Jan 5, 2009

Pondering Pawlowski

Without a doubt, Pawlowski is the most political mayor Allentown has ever had. Although even his own controller, Bill Hoffman, stated there is no uncertainty that taxpayers will have to augment shortfalls in the pension funds, Pawlowski says no one knows for sure that the stock market will not sufficiently rebound. Knowing that the investment market has punished the pension funds by almost 50%, there is no question that Pawlowski is being political in this election year; he has proposed no tax increase or cut backs for 2009. Pawlowski, and his finance director Larry Hilliard, have their fingers crossed that the state will provide aid and also allow municipalities to reimburse the pension shortfall over a longer period of time. On another pension issue, I do support his deferred retirement option plan, which would allow experienced officers to qualify for the lucrative pension under the expiring contract, yet continue working. After losing over 80 officers because of Afflerbach's contract, we must try to retain the senior officers. Although this plan will cost the taxpayers an additional premium, it's value for the money, something not often seen recently in Allentown.


Glenn said...

How did we in this country start down slippery slope?

For years the only retirement anyone could receive Social Security. Pensions were up and above that. Shouldn't they still be a private choice? Pensions should not be borne by either government nor business. We started down this road and now it's time to backup and dig ourselves out by stopping it, unpleasant as that may be. It simply doesn't work and we can no longer afford to continue this mistake!

Instead of divvying up public monies, if anything, we should focus on SS that everyone benefited from in order to strength it [if that's the road people still favor]. As far as anything beyond that. No matter whether taxpayers or employees like it or not.. the system's crumbling beneath us at this very moment. If someone needs more then SS can provide, that should be the individual's call.

That's what I call a compromise [bipartisan ideals] between capitalism and social needs.

Anonymous said...

Michael, your comment, "On another pension issue, I do support his deferred retirement option plan, which would allow experienced officers to qualify for the lucrative pension under the expiring contract, yet continue working."
No matter how you analyze this issue, the taxpayer will end up paying more dollars under this plan. I agree that he pension obligation will not change but do we really believe that the officers will work at a lesser salary than they are currently receiving? Also, a major consideration the taking away promotions of qualified current lower rank officers. It is their desire to rise in rank and now they may have to wait to be promoted and may even retire before those that are retained, retire.
I, also, believe that experience at the street level policeman is what is most important and not the administrative police. Therefore, in my eyes, we would gain very little in police experience.
I believe the police issue is one that is very complicated and a "fix" such as this is not all encompassing.
By the way this is not a Palowski idea, I believe is has some roots in Philadelphia.
Maybe what we need to do is ask Cunningham for another $5,000,000 to fix the problem. (Just kidding)
Bob Romancheck

Anonymous said...

Michael -

Here's what I gather from the DROP proposal:

1) It will only affect a "few" members of the force at the top;
2) The Mayor states that it will not cost the city anything; and
3) Although the Mayor and Finance Director cannot agree on exactly what it will cost, there is no need for an actuarial study because the cost will be negligible.

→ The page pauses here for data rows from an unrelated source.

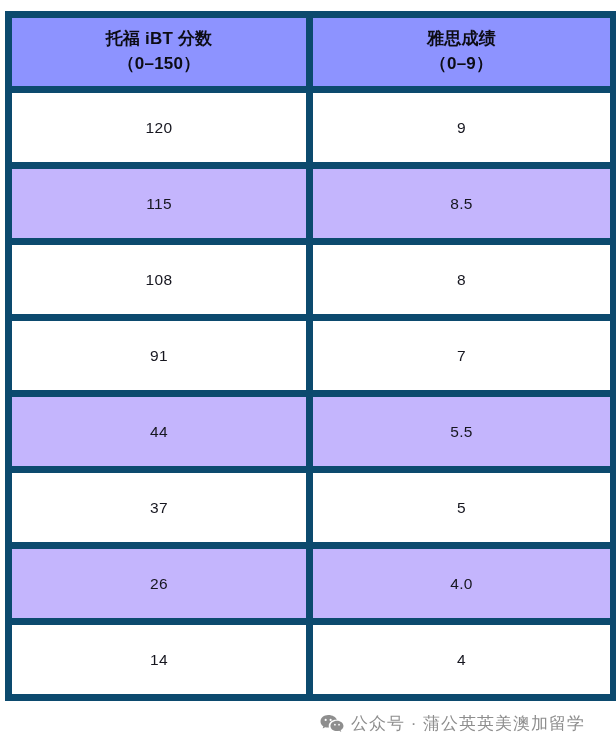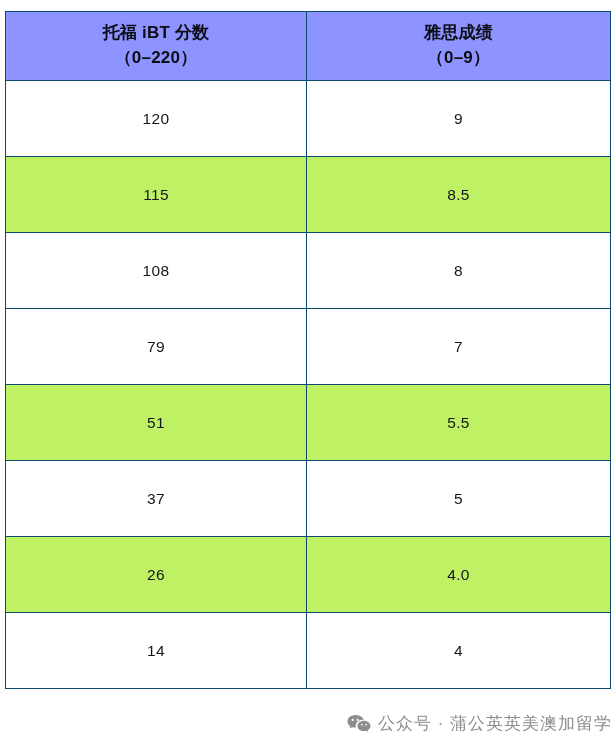"托福 iBT 分数" #score-table td, #score-table th { border: 1px solid #0c4a6e -> 7px solid #0c4a6e }
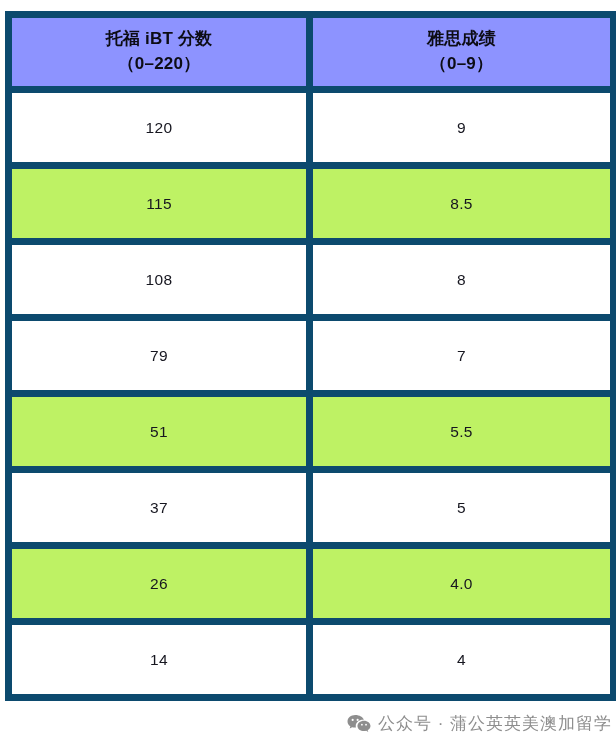"（0–220）" span.hdr-range { text: 220 -> 150 }
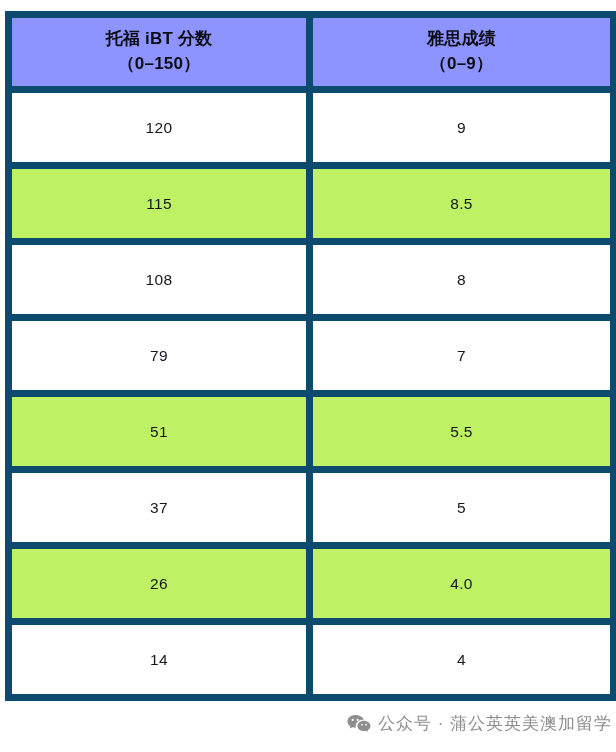"115" tbody tr.row-even td { background: #bef264 -> #c4b5fd }
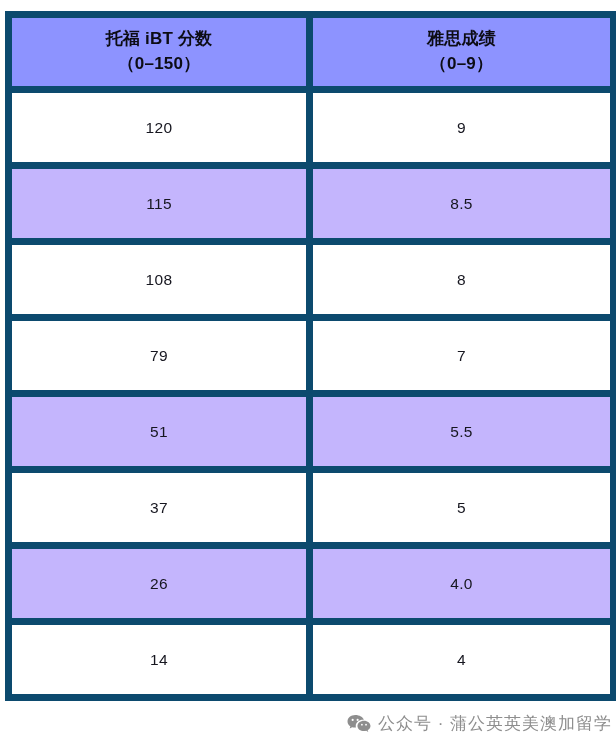"79" td { text: 79 -> 91 }
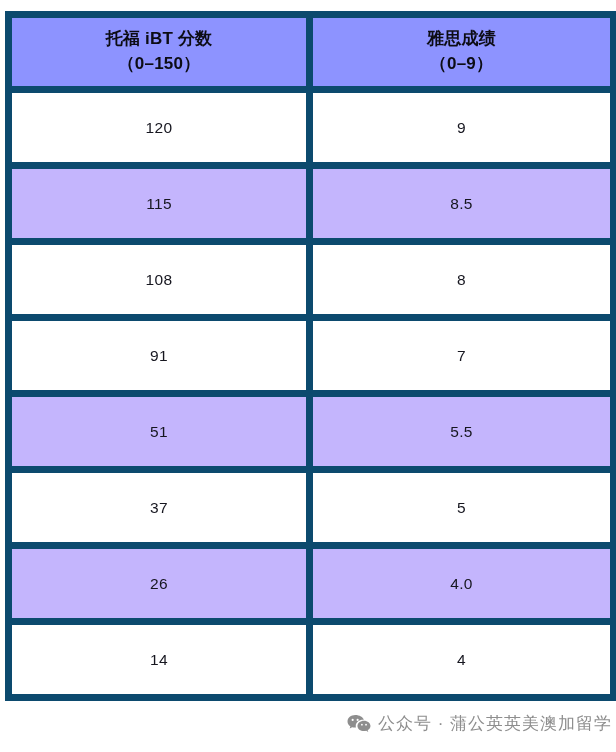"51" td { text: 51 -> 44 }
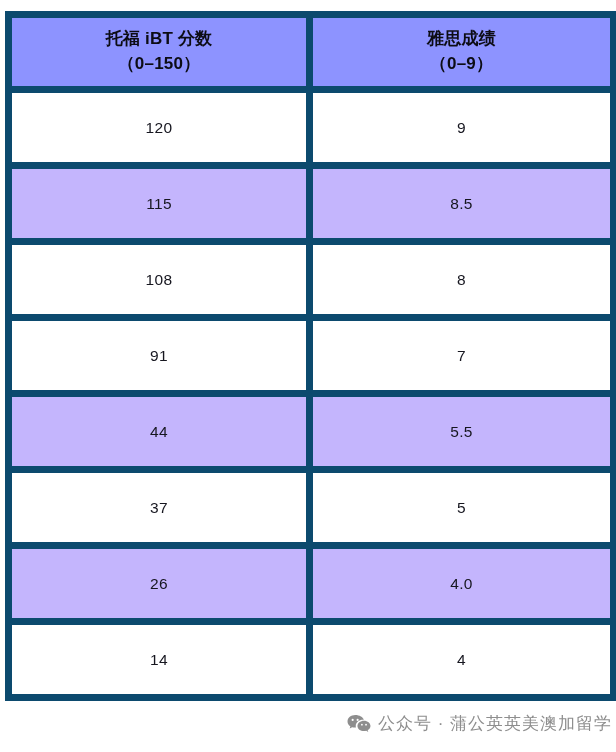"公众号 · 蒲公英英美澳加留学" #watermark { left: 347px -> 320px }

If I am not mistaken, I heard something very similar only 4 or 5 years ago. That did not work out very well.

Mike Schware

michael molovinsky said...

bob r and mike s, yes this drop plan will cost the taxpayers one or two hundred thousand, but in my opinion it's worth it. the option has already attracted 20 street officers (not top brass). it goes without saying a senior officer is at a higher pay-grade, but we have already lost too much collective memory (40% of the force in 3 years). at this point in time, it would be penny wise and dollar foolish to reject this option.

Anonymous said...

MM -

You might be correct about the cost. However, the accountant in me would like to see something that would back up that claim.

Again, we've been down this road before (promises of low cost and no actuarial study) and it didn't turn out very well.

Mike Schware

michael molovinsky said...

mike, i understand your concerns, but on the last deal there was no upside for the taxpayers, all the police rushed for the door. this program gives them a reason to stay put, they don't give up their right to that absurd previous pension plan, yet we get the benefit of keeping some experienced officers. bob r. was concerned that it might discourage middle age officers from getting the promotions they deserve;
1. without the afflerbach pensions the older officers would not have retired anyway.
2. this program has a shelf life of 5 years.
3. the pipeline for new officers never filled up anyway, creating a shortage of manpower.